Quien centra todas las miradas y parece ser uno de los más alejados con el planteamiento del técnico es Kevin Love, un jugador al que según manifiestan periodistas especializados le está costando horrores adaptarse a su nueva posición dentro de un equipo hecho a golpe de talonario. El ala-pívot ha pasado de ser la estrella absoluta de los Timberwolves a tercer espada, algo que no está asimilando. Es inevitable comparar su caso con el Chris Bosh en Miami hace cuatro temporadas, el de los Heat fue más paciente y ajustó su juego a lo que le demandaba el equipo referente al juego interior.

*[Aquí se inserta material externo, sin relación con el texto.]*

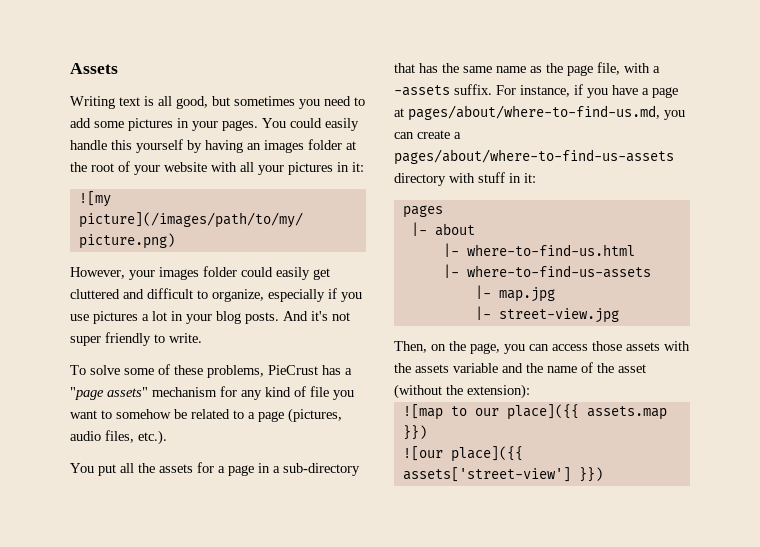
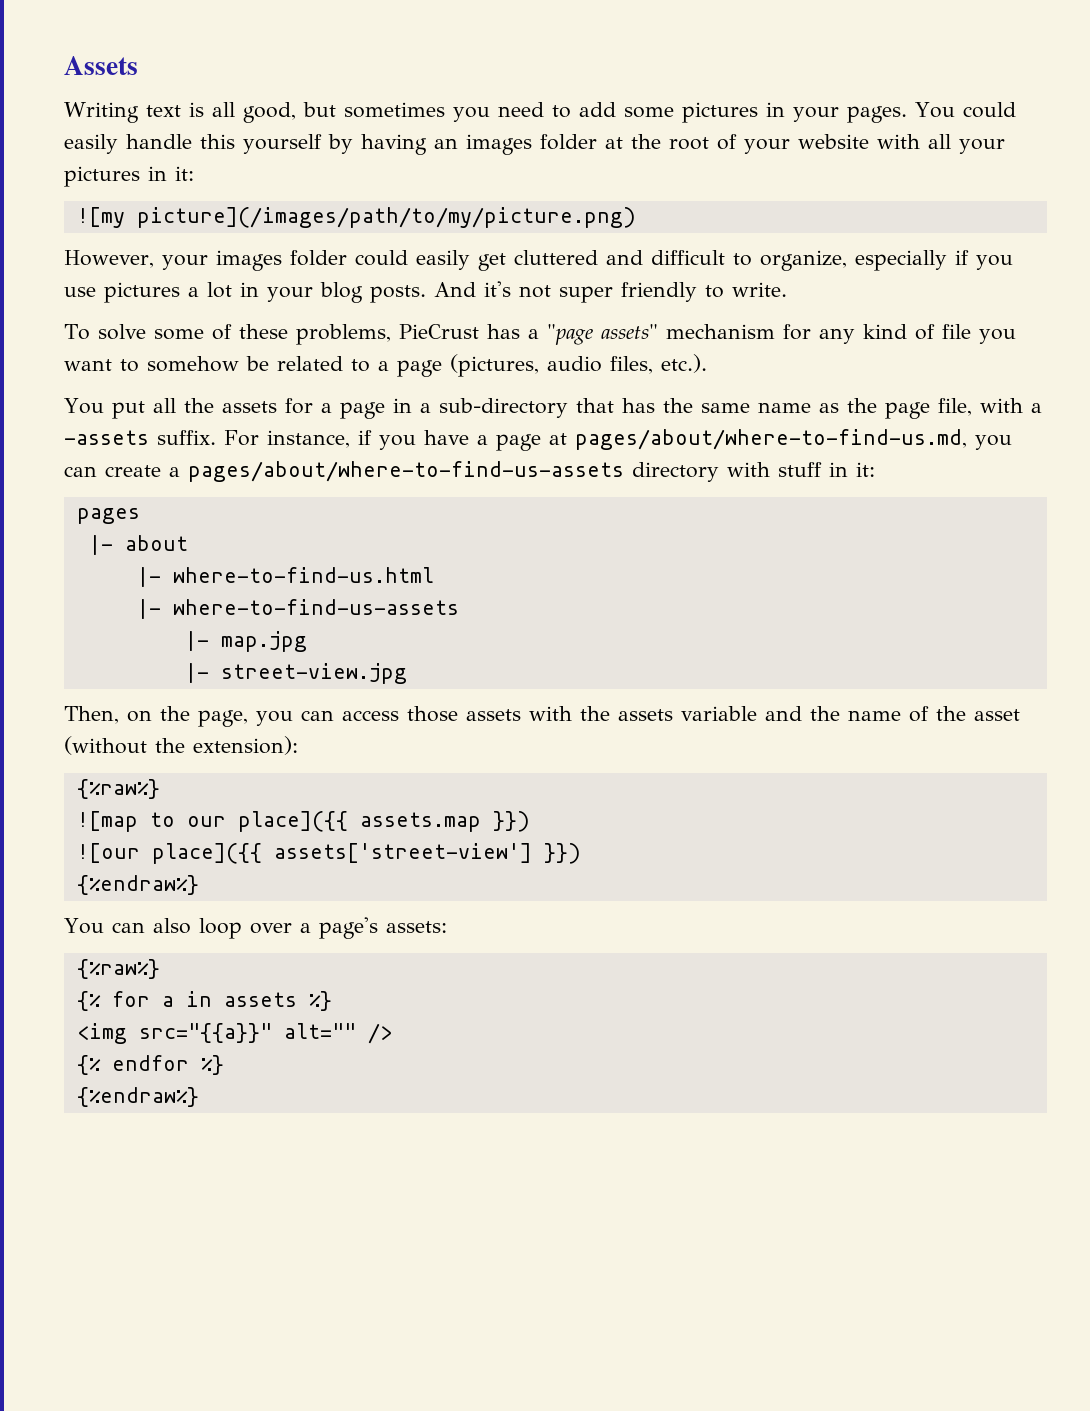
(530, 391) none -> [76,779,160,799] // {%raw%}
(603, 474) none -> [76,875,199,895] [64,917,447,939] [76,959,160,979] [76,991,332,1011] [76,1023,392,1044] [76,1055,224,1075] [76,1087,199,1107] // {%endraw%} // You can also loop over a page's assets: // {%raw%} // {% for a in assets %} // <img src="{{a}}" alt="" /> // {% endfor %} // {%endraw%}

Estos problemas de adaptación podrían desembocar en su salida del equipo, no durante la presente temporada, pero sí al final de la misma. No hay que olvidar que tiene la opción de buscarse otro destino por convertirse en agente libre.

Que hay desunión dentro del vestuario de los Cavaliers lo reflejan las declaraciones de LeBron James tras el partido ante Detroit, provocadas por la insistencia del periodista: “Bueno, escucha. Yo no pago facturas aquí, escúchame, yo juego. Soy feliz con quien tenemos. Él es nuestro entrenador. Pero esto es para crear una polémica conmigo y Blatt o entre el equipo y Blatt, es sólo para vender. Es sólo para vender y hacer que la gente lo lea y poner algo en la pantalla (en el ticket que caracteriza a los programas americanos de noticias). Es todo lo que es. Curioso, porque se podrían escribir esas mismas cosas cuando ganamos, también. Solamente se escriben estas cosas cuando perdemos porque se ve mejor”. A la pregunta sobre si David Blatt es el entrenador apropiado para Cleveland, el ‘Rey’ respondió : “Sí, quiero decir, él es nuestro entrenador. ¿Qué otro entrenador tenemos?”.

Veremos cómo acaba toda esta historia, nadie esperaba un rendimiento inmediato de este super-equipo, pero tampoco que la polémica les rodeara a este nivel con tan sólo dos meses de competición disputados.